Twenty-one years of Bloodaxe. I raise my glass to Nell Astley, but it's full of lemonade. I think the worst thing for literature is for its publication to fall into a very few hands. Bloodaxe still needs public money to survive. I think it should be a principle that public money for the arts should be distributed as widely as possible. People complain that Astley publishes too much and there is an argument which says that where grants are provided publication expands to exhaust them. I don't think too much poetry is being published, I think too few people are publishing. The existence of prestigious imprints encourages a sniffy attitude. People judge the imprint rather than the work and pusillanimity makes people fear talking straight about what the prestigious houses publish for fear of being black-balled. The result is an excess of hype and puffery and a failure of the honest criticism from which both readers and writers benefit. So many unexceptional poets are hyped beyond recognition today, presented as though they are the next Walt Whitman. We need blurbs that give the reader an honest idea of what kind of poetry they are going to encounter. This may be commercially risky but I doubt that the exaggerated hype is selling many books anyway.  

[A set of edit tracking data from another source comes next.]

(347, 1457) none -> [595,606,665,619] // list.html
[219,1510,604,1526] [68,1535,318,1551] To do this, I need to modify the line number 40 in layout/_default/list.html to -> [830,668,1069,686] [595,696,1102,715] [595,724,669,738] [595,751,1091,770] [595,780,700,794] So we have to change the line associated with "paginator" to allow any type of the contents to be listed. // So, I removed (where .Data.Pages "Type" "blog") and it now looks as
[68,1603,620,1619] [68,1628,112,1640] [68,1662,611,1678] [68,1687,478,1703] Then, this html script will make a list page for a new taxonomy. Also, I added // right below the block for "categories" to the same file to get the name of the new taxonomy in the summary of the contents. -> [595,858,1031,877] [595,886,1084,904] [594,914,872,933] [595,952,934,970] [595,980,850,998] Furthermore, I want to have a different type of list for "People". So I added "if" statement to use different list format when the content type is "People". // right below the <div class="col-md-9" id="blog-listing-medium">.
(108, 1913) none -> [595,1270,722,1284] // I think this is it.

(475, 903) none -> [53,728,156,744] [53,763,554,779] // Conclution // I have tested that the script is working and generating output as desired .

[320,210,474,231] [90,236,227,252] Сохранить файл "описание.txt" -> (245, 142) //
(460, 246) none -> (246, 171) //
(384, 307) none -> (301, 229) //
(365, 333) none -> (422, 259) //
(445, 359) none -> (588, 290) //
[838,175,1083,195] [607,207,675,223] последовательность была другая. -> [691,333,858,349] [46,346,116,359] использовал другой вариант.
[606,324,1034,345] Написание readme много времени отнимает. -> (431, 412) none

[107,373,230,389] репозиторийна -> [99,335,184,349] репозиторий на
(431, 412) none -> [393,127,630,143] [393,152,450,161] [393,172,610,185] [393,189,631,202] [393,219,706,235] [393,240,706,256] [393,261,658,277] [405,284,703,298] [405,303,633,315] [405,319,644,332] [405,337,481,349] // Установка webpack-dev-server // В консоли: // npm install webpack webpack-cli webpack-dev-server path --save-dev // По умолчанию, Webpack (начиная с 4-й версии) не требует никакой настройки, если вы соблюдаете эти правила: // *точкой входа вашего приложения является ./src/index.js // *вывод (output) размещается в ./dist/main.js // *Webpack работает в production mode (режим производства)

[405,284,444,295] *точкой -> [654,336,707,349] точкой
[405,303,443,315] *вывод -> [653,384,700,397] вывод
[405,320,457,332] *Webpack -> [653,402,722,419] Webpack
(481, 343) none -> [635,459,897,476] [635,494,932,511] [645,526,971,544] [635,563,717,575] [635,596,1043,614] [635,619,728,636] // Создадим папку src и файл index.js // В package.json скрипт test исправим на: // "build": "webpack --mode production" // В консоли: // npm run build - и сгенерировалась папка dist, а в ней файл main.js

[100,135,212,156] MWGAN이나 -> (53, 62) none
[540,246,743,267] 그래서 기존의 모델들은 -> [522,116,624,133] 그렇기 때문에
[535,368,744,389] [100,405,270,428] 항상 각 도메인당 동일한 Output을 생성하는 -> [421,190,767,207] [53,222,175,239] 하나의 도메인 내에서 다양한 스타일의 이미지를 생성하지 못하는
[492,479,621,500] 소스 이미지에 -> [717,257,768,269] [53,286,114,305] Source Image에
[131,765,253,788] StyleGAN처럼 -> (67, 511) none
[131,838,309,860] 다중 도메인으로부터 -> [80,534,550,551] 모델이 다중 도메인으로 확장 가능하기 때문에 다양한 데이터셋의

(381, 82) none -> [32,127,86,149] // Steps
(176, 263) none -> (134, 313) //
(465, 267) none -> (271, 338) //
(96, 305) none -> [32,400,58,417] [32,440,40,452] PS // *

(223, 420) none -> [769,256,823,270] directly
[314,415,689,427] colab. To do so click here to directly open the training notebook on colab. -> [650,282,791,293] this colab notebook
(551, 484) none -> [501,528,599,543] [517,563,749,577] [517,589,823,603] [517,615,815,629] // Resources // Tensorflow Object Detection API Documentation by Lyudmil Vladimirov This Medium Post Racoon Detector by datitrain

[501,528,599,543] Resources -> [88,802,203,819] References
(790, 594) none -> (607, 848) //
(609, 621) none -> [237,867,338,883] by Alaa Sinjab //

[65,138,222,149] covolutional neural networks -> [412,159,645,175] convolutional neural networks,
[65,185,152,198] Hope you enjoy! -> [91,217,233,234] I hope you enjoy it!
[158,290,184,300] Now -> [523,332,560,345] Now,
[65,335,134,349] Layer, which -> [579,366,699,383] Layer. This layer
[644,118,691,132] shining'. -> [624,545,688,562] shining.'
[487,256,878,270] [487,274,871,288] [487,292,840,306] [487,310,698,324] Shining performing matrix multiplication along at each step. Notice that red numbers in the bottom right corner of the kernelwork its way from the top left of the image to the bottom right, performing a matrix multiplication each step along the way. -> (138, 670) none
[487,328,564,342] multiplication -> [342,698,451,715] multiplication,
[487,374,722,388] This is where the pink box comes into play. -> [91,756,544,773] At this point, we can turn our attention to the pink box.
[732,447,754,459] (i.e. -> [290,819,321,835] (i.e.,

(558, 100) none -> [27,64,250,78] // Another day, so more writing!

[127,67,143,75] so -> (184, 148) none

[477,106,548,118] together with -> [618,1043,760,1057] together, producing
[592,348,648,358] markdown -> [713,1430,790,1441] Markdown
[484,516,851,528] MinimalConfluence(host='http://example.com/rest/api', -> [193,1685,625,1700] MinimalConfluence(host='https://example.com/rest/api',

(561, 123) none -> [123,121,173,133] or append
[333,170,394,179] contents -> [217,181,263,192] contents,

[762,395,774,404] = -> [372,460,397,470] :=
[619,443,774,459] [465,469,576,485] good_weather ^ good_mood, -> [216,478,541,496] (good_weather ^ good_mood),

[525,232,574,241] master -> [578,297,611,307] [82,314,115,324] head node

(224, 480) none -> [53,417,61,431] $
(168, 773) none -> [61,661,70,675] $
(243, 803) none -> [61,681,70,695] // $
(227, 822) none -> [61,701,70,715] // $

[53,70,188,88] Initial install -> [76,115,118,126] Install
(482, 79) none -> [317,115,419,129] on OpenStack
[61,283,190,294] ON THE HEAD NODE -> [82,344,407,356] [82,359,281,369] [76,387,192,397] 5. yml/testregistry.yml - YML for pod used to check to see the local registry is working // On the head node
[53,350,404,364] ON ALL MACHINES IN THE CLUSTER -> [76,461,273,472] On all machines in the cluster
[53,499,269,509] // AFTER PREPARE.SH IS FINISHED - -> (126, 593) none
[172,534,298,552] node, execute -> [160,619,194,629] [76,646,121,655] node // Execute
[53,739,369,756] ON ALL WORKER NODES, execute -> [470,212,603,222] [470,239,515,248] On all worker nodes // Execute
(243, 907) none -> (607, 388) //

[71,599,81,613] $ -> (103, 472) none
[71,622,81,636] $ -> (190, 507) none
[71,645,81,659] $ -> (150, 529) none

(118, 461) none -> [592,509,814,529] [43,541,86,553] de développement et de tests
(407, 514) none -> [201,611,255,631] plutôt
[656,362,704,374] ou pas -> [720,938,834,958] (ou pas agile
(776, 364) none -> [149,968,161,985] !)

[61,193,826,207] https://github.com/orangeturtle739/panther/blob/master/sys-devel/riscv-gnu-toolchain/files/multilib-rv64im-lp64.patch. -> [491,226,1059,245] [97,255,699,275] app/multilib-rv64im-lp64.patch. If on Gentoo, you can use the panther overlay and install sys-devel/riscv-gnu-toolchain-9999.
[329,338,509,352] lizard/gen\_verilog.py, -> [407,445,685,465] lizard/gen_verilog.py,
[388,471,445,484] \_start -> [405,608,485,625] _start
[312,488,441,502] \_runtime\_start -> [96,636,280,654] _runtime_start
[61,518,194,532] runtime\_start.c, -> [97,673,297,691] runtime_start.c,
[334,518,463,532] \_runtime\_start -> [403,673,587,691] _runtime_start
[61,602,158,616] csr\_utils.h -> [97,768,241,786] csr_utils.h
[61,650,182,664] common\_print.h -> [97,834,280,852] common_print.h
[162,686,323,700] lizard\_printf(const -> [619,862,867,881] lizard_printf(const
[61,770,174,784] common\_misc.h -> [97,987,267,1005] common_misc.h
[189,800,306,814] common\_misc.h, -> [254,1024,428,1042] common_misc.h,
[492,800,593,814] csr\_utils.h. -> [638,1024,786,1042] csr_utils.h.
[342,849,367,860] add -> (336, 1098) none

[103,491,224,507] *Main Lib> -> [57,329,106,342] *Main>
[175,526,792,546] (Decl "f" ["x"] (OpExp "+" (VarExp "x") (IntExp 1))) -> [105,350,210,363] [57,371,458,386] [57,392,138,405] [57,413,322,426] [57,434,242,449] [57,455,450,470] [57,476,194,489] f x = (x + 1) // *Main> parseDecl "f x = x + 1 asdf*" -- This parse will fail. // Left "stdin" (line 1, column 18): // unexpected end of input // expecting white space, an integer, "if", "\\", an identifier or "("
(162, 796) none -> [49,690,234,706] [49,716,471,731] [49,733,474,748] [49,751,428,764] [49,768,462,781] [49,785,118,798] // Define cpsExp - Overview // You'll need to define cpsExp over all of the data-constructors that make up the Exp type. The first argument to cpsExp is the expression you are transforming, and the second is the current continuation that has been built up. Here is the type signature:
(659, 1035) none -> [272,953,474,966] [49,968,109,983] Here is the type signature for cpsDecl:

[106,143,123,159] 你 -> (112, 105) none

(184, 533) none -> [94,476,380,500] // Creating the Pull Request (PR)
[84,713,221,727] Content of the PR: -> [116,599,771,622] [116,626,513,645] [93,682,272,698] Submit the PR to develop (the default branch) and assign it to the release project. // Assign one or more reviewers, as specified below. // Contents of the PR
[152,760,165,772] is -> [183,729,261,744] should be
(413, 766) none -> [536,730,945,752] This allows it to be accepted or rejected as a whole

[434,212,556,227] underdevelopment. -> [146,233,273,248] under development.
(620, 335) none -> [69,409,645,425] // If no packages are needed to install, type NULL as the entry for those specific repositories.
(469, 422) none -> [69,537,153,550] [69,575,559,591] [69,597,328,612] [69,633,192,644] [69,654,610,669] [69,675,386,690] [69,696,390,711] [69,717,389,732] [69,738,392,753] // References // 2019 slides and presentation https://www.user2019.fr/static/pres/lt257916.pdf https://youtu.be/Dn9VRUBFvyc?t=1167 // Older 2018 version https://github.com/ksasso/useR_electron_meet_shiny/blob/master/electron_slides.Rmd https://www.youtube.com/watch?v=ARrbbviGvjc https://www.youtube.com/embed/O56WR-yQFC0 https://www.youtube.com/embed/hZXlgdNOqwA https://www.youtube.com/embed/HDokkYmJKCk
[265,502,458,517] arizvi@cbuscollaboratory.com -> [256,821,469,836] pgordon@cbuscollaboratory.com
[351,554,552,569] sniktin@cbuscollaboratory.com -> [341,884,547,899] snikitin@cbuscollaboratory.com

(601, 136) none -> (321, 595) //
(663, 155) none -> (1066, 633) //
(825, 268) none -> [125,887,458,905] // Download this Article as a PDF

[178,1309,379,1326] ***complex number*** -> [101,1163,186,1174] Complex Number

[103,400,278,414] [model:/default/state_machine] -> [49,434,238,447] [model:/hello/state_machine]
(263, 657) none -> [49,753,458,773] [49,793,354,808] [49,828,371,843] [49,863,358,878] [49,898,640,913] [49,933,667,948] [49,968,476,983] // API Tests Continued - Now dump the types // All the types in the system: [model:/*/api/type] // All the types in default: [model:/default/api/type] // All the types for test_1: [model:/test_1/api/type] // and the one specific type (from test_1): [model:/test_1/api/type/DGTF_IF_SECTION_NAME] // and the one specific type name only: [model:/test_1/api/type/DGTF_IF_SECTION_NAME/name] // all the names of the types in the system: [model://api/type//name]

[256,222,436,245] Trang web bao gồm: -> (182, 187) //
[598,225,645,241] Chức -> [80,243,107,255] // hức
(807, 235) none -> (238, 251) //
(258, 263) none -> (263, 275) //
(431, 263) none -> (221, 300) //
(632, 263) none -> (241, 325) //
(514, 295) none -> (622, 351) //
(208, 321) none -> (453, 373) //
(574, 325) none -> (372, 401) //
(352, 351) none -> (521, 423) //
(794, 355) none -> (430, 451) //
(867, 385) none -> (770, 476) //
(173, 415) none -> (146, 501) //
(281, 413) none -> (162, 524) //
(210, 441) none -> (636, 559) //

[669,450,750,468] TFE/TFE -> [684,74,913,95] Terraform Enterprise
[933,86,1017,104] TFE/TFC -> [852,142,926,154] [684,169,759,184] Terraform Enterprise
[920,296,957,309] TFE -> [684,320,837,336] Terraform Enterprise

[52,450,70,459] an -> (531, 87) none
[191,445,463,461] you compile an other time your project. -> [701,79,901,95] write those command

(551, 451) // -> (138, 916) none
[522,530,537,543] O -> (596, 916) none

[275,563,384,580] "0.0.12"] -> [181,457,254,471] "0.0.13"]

No-one can blame Neil Astley for blowing his trumpet and he has much to be proud of. Bloodaxe's anthologies are especially impressive and valuable. It's wonderful, for example, to be able to pick up a collection of modern Finnish poetry. We need more of that. Modem literature is world literature. Getting translated and into print poetry that British readers would otherwise have trouble getting to know is splendid. But pride is a perilous attitude. No-one in their right mind could expect thirty-eight great poets to emerge in a decade. One third that number would be exciting. If any of the poets featured here tums out to be a great, enduring writer, I'd be surprised. But it's good that they're in print. It's good that their work is well-presented. Let as many poets as possible be published. But spread the money round so that disparate imaginations can be behind the publishing. And drop the hype. Let minor poets be what they are and save the highest praise for the geniuses who are as rare as they are invaluable.